Max Von Sydow is amazing. Pure and simple. William Hurt is underused and therefore shouldn’t have been in it at all. Mark Strong, even though has an amazing face and good body language, was modernly misplaced, with no accent and a crash-test-dummy head. Friar Tuck (Mark Addy) plays it up a little hippie, and is annoying but also sorta okay at the same time.
The lack of color, or abundance of neutral color, and non-flashy flashiness of the costumes reminds me of Days of Heaven, but instead of dawn, it’s the dull gray after a rain. Probably to hide the car chamois around Russell’s neck, or to make the misshapen ceramic glasses people use to drink mead look more authentic.

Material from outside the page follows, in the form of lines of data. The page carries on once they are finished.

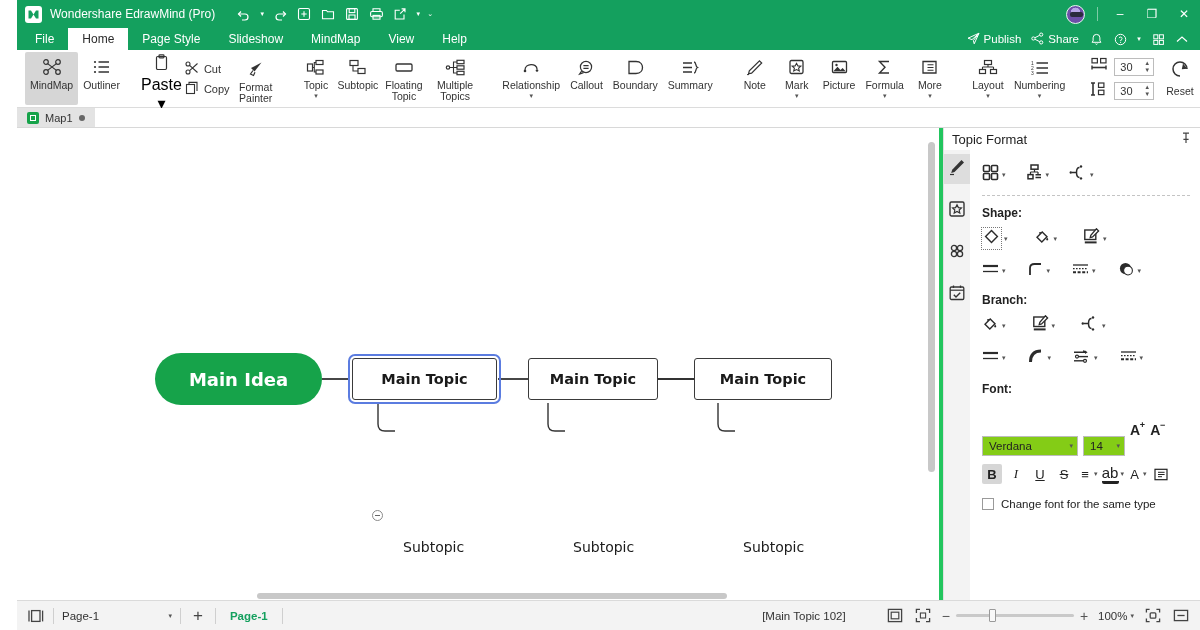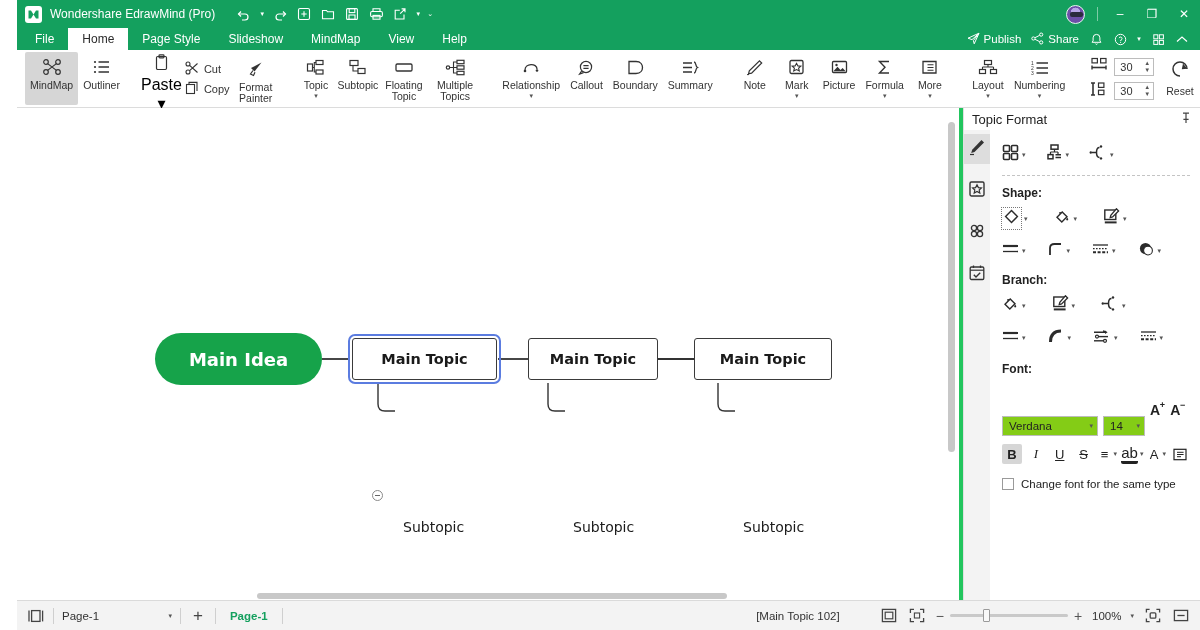"Map1" div.tabstrip { html: none -> <div> <div> <span></span> <span>Map1</span> <span></span> </div> <div></div> </div> }
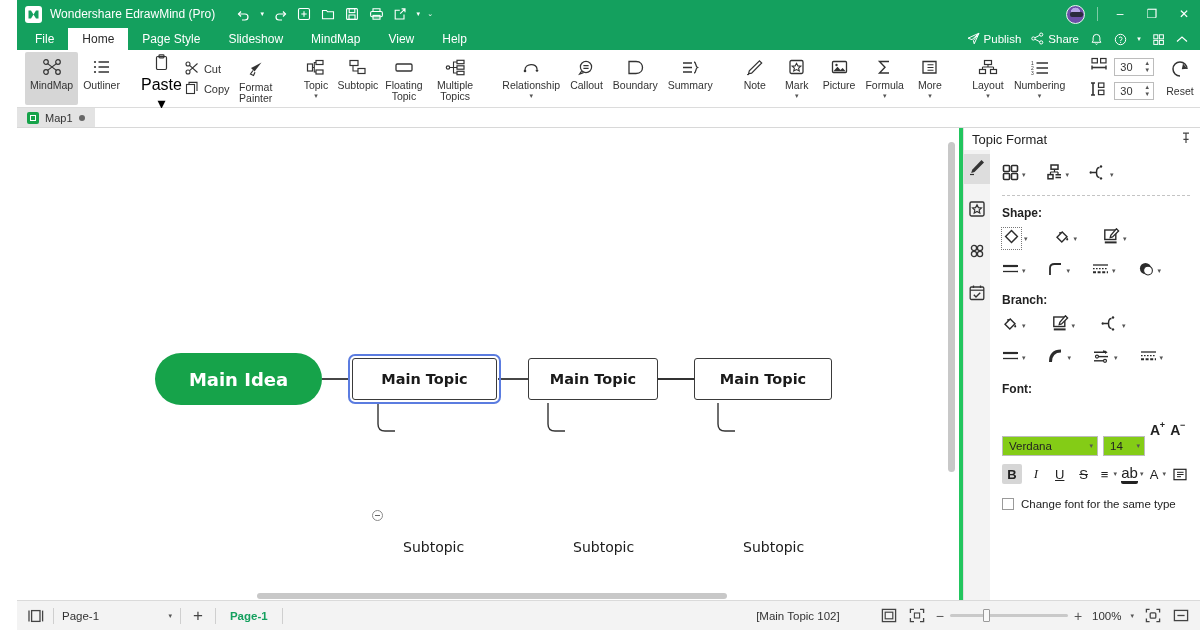"Topic Format" .rpanel { width: 237px -> 257px }
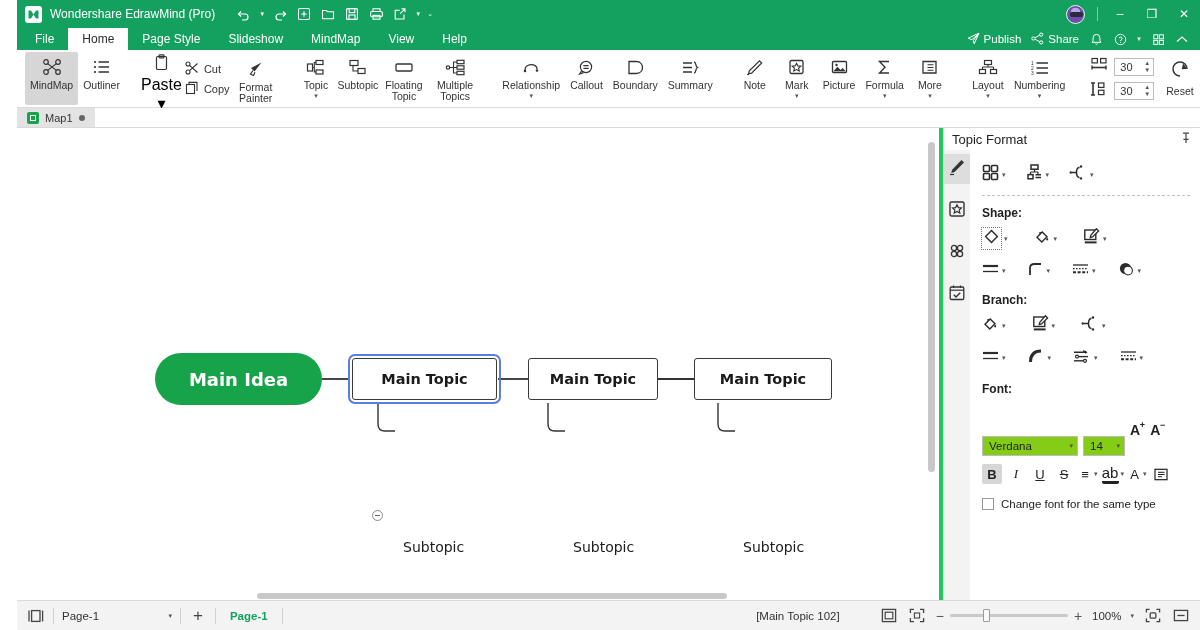"100%" .zoom-pct { gap: 9px -> 3px }
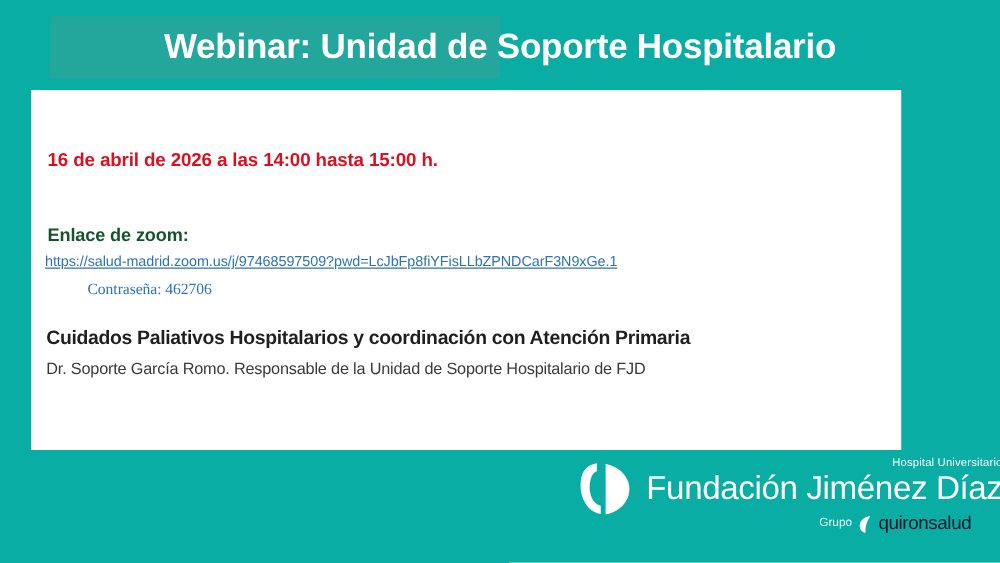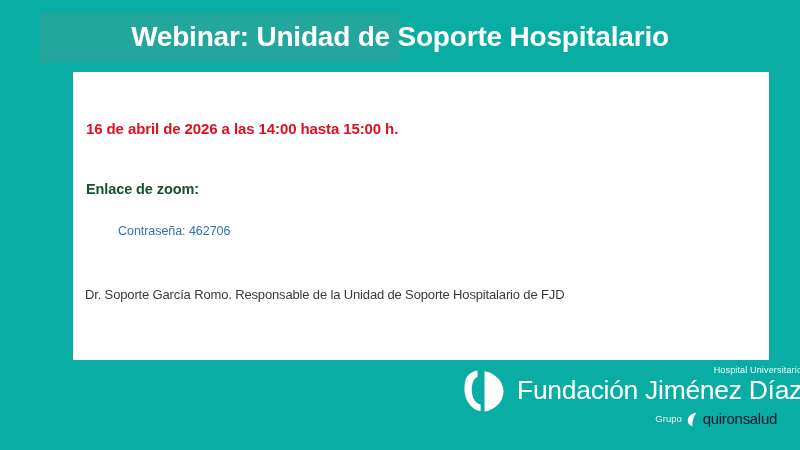"16 de abril de 2026" .card { margin-left: 48px -> none }
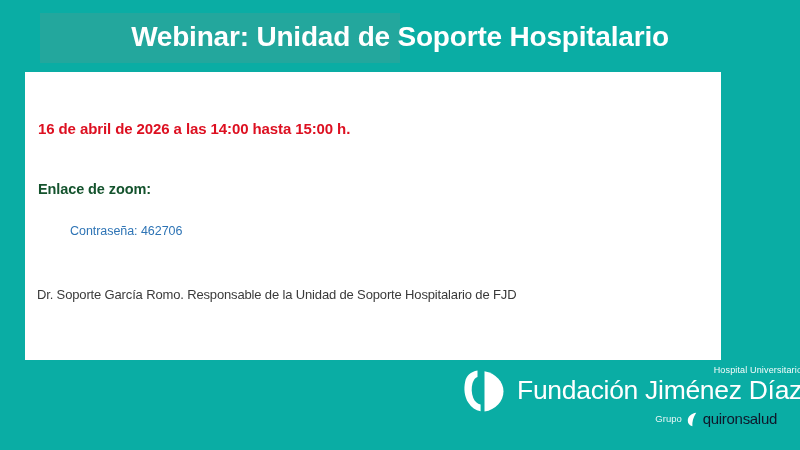"https://salud-madrid.zoom.us/j/974685975" a.zoom-url { html: none -> <a>https://salud-madrid.zoom.us/j/97468597509?pwd=LcJbFp8fiYFisLLbZPNDCarF3N9xGe.1</a> }
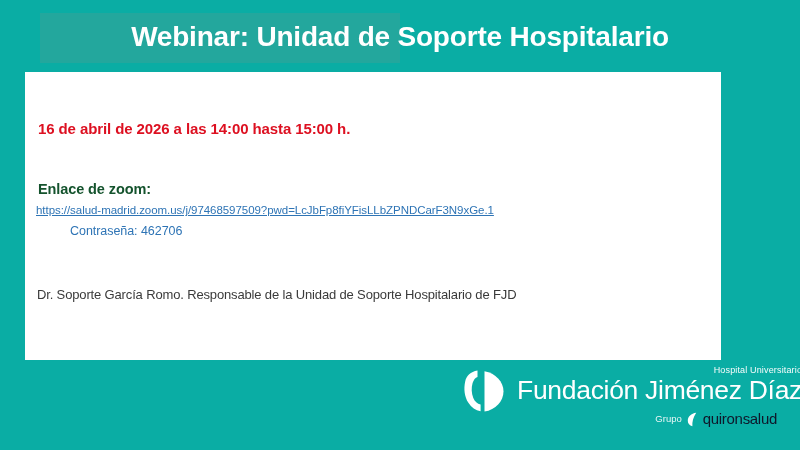"Contraseña: 462706" .zoom-pass { font-family: none -> Liberation Serif, serif }
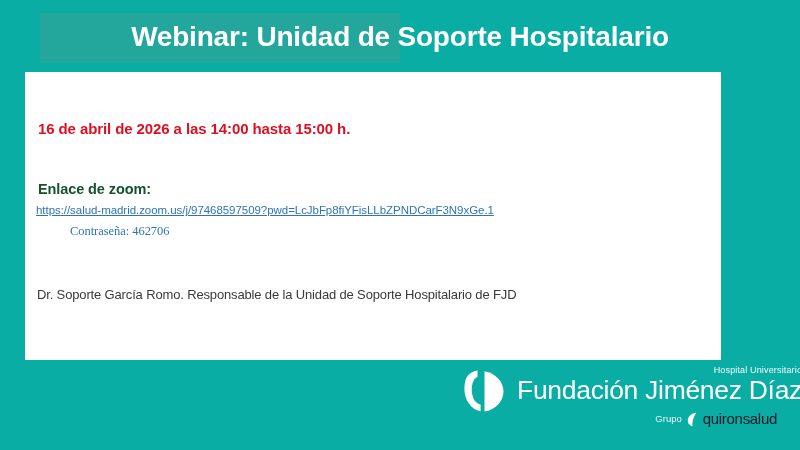"Cuidados Paliativos Hospitalarios y" div.session-title { html: none -> <div>Cuidados Paliativos Hospitalarios y coordinación con Atención Primaria</div> }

But movies aren’t made like this as of late, so I’m sorta into it. Sure, there are problems with the plot (such as Robin being an orphan and finding out stuff about his father he never knew), boring action, and the curse of it being a prequel, but I enjoyed it more thoroughly than Iron Man 2, which is the epitome of movies of the now: snarkiness, chicken bone ladies, badly replaced actors and no moral consequences for any actions.